Selling Fur in the Age of Fire

Selling Fur in the Age of Fire

By Jett Dunlap

About 1.8 million years ago, when fire was first discovered, I bet some fur trader—a titan of the pre-Cambrian economy—grumbled about the existential threat. “This glowing stick thing,” he’d snort, adjusting his heavy pelts, “is gonna put me out of business.” But maybe, just maybe, after burying another work friend mauled by a saber-tooth, that same "cave-person" saw the flicker of opportunity. He smelled the market. “Flint and tinder—that’s the future!” he’d bellow, elbowing his way into the incandescent stick business.

That, my new friends, is how this happens.

The world shifts beneath our feet, and what was once a comfortable, predictable landscape becomes a volatile frontier. Since COVID, we’ve all been navigating this unreality, a landscape where the old maps no longer suffice. AI is the latest, and perhaps most profound, piece in this new world—but this time, it’s for the better. This isn't just another incremental upgrade; it’s a fundamental reordering, a chance to not merely adapt, but to thrive.

A few days ago, my Mom called me about one of my articles on AI. She didn’t say it outright, but I could hear the subtle concern, the hint of "my son has finally lost it" in her voice. I’m sure it was because I hadn’t yet landed on my caveman analogy, so I can get why she was skeptical.

She’s not alone. That’s a common sentiment in America right now. Most folks, my mom included, see AI as a souped-up search engine or a fancier email client.

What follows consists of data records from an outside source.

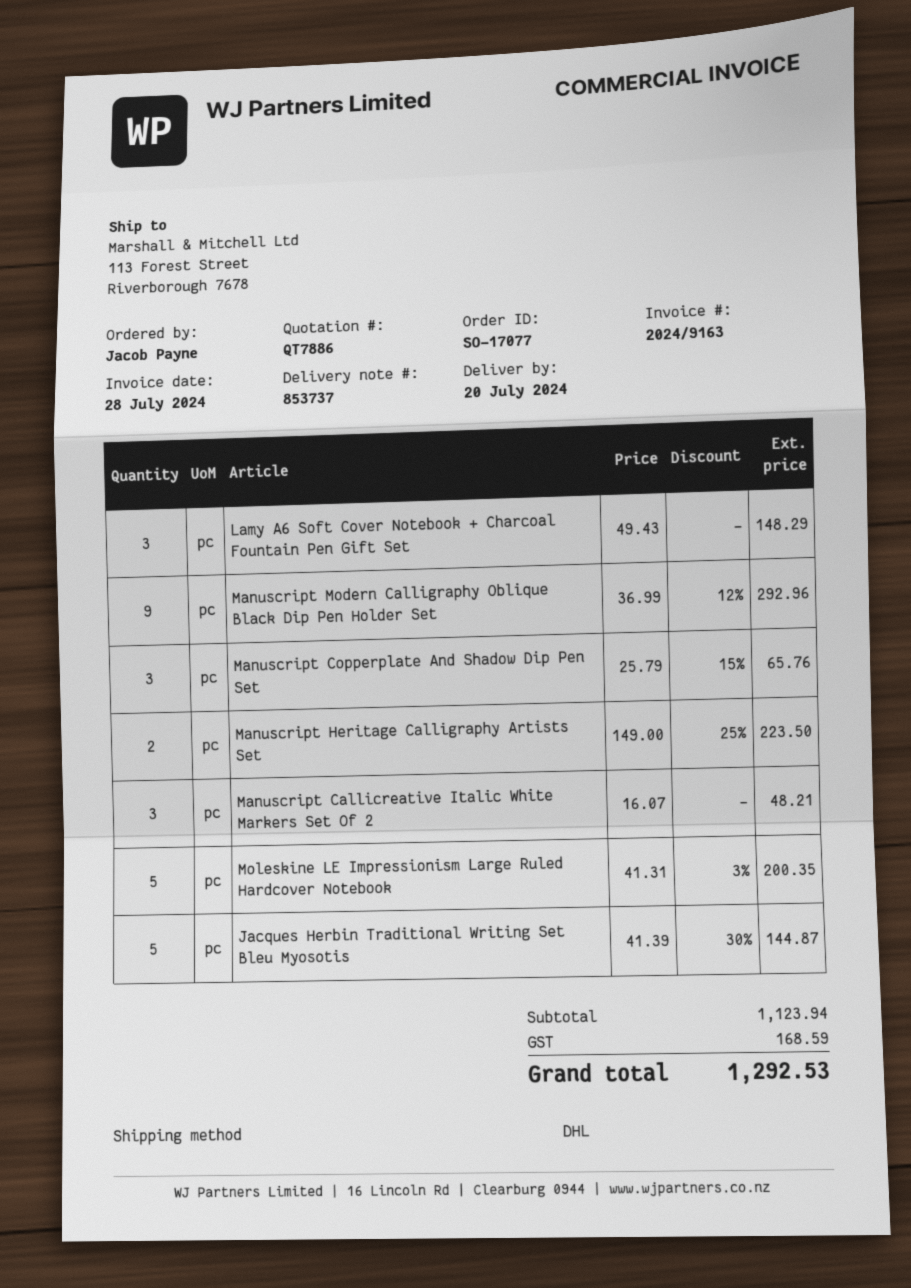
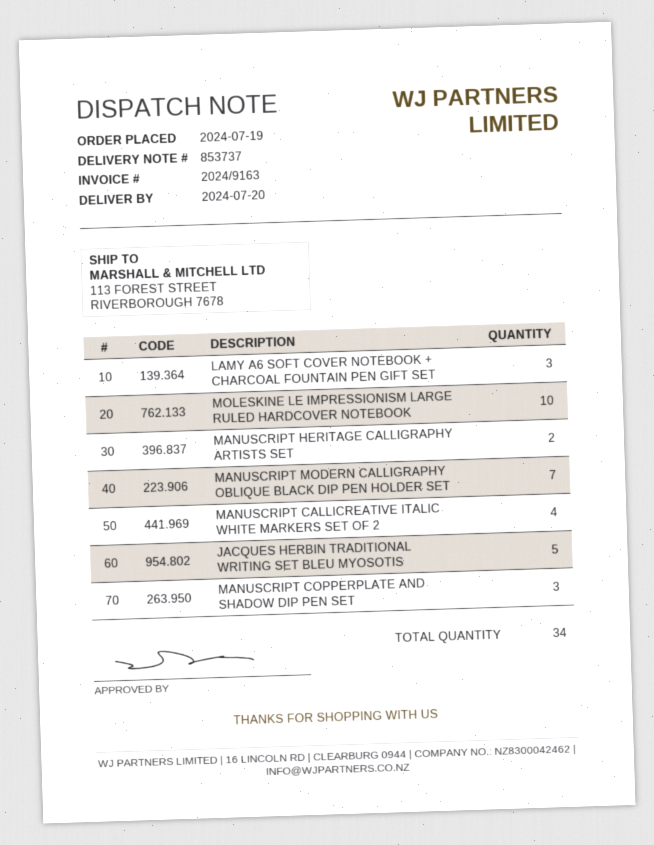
Manuscript Modern Calligraphy Oblique Black Dip Pen Holder Set: 9 -> 7
Manuscript Callicreative Italic White Markers Set Of 2: 3 -> 4
Moleskine LE Impressionism Large Ruled Hardcover Notebook: 5 -> 10

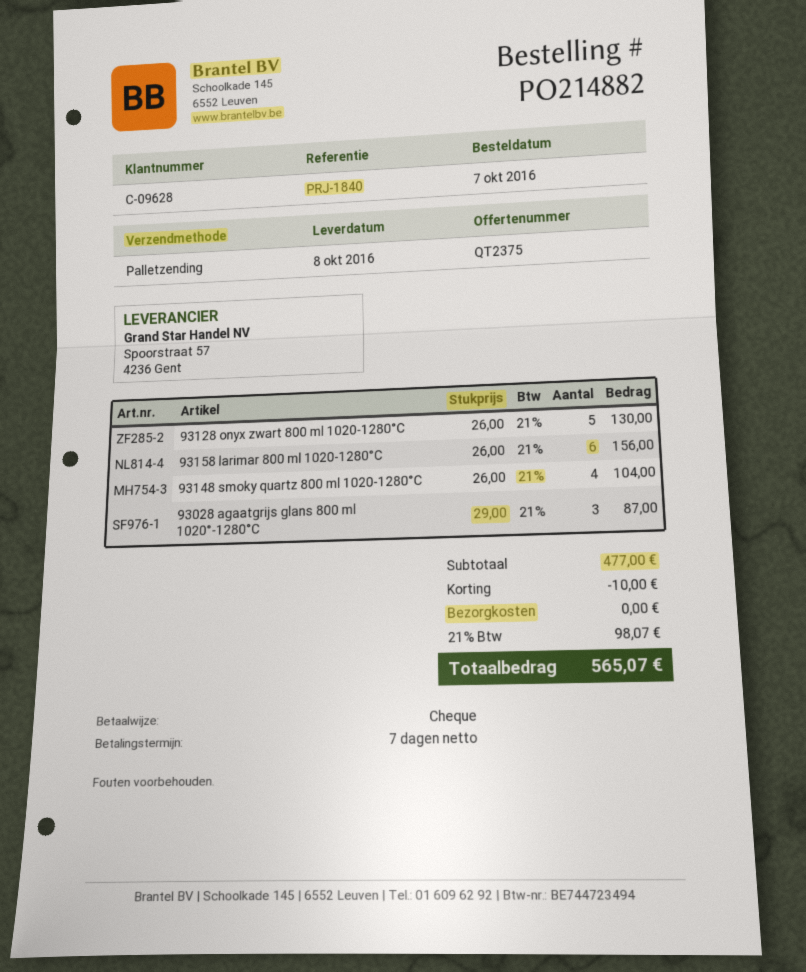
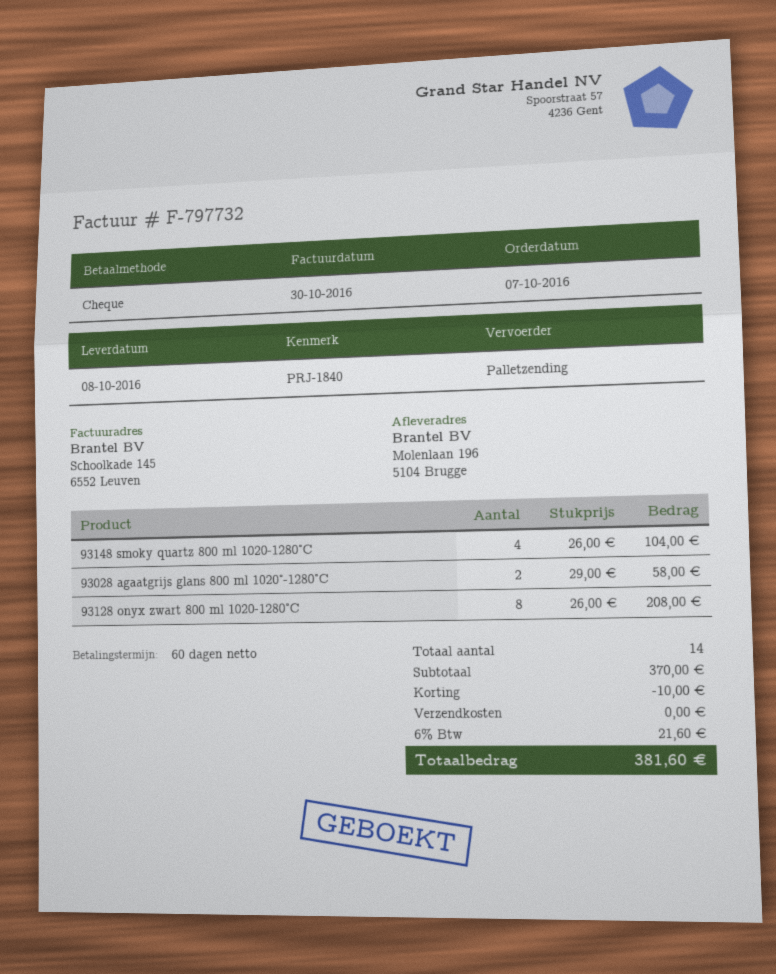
payment terms: 7 days -> 60 days
93128 onyx zwart 800 ml 1020-1280°C: 5 x 26.00 = 130.00 -> 8 x 26.00 = 208.00
93158 larimar 800 ml 1020-1280°C: 6 x 26.00 = 156.00 -> none
93028 agaatgrijs glans 800 ml 1020°-1280°C: 3 x 29.00 = 87.00 -> 2 x 29.00 = 58.00
subtotal: 477.00 -> 370.00
tax: 21% = 98.07 -> 6% = 21.60
total: 565.07 -> 381.60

They’re missing the point, seeing only the surface ripples, not the tectonic shifts beneath. That’s okay—I get it. You don’t have time to look into this. You’re busy, overwhelmed, and frankly, a bit weary of being told what the "next big thing" is. Well, I’m here to help untangle it, to show you what this truly is, and what it isn't.

AI isn’t like other technologies we’ve used before. Understanding this distinction, truly grasping it, will help you navigate the future not just with competence, but with a surprising sense of ease. The best way to wrangle this digital assistant is to treat it like a brilliant, eccentric, slightly dyslexic friend. It’s a powerful mind, eager to assist, but it requires a bit of guidance, a gentle nudge in the right direction. Whatever level of familiarity you have with this technology today, enter from there. There's no secret handshake, no prerequisite knowledge. The only wrong move you can make is to not engage at all.

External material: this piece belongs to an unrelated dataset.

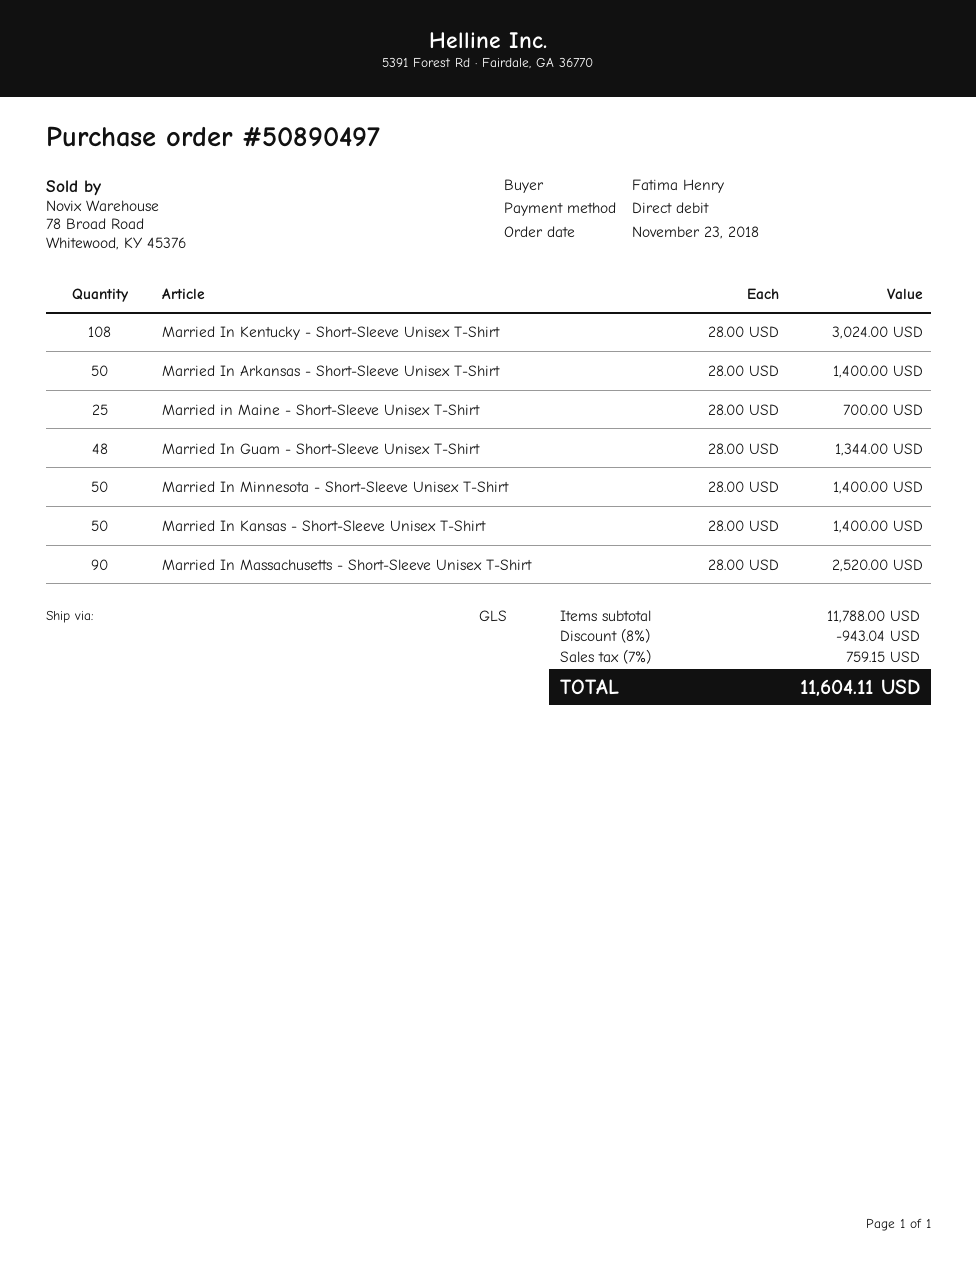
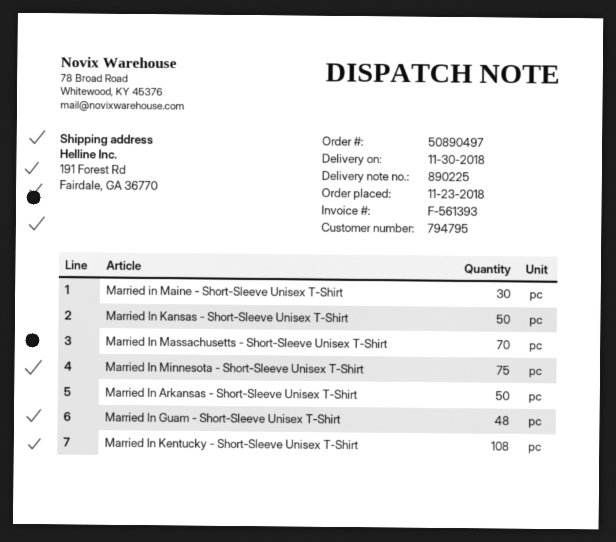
Married in Maine - Short-Sleeve Unisex T-Shirt: 25 -> 30
Married In Minnesota - Short-Sleeve Unisex T-Shirt: 50 -> 75
Married In Massachusetts - Short-Sleeve Unisex T-Shirt: 90 -> 70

I made my first real connection after a nightmare. I already had my phone in my hand, lost in the predawn quiet, so I just started typing. It was a raw, unfiltered outpouring of fear and unease. After our chat exchange—and yes, it felt like a conversation, a listening in the darkness—I felt better, a sense of calm settling over me. By the next morning, my understanding of what this could be deepened profoundly.

So do likewise: ask your GPT about that nagging 3 AM thought. That anxiety that’s keeping you up. Just text, “I’m scared about…. What should I do?” Seriously. Try it. This might be the handshake that starts something very cool, a partnership that genuinely alleviates the burden of solitary thought. It doesn’t mind at all; it rarely gets tired. AI takes pocket naps in an 800th of a second, ready to engage whenever you are.

Loosen the idea that you need to think of something "important" or "clever" to ask. You might be thinking, "Why should I? My life is complicated enough already. This sounds like another chore." Great question, and here’s the insight: this is not another thing to add to your already overflowing plate. It is another you, an extension of your own capacity, a synthetic intelligence designed to ease the load, not increase it.  AI can and will change your life.

Is that too much? Okay, I get it. How about this: you need to start at some point, and now can be that point. If you’re not staring down retirement, you don’t have a choice—time to get in the AI cockpit.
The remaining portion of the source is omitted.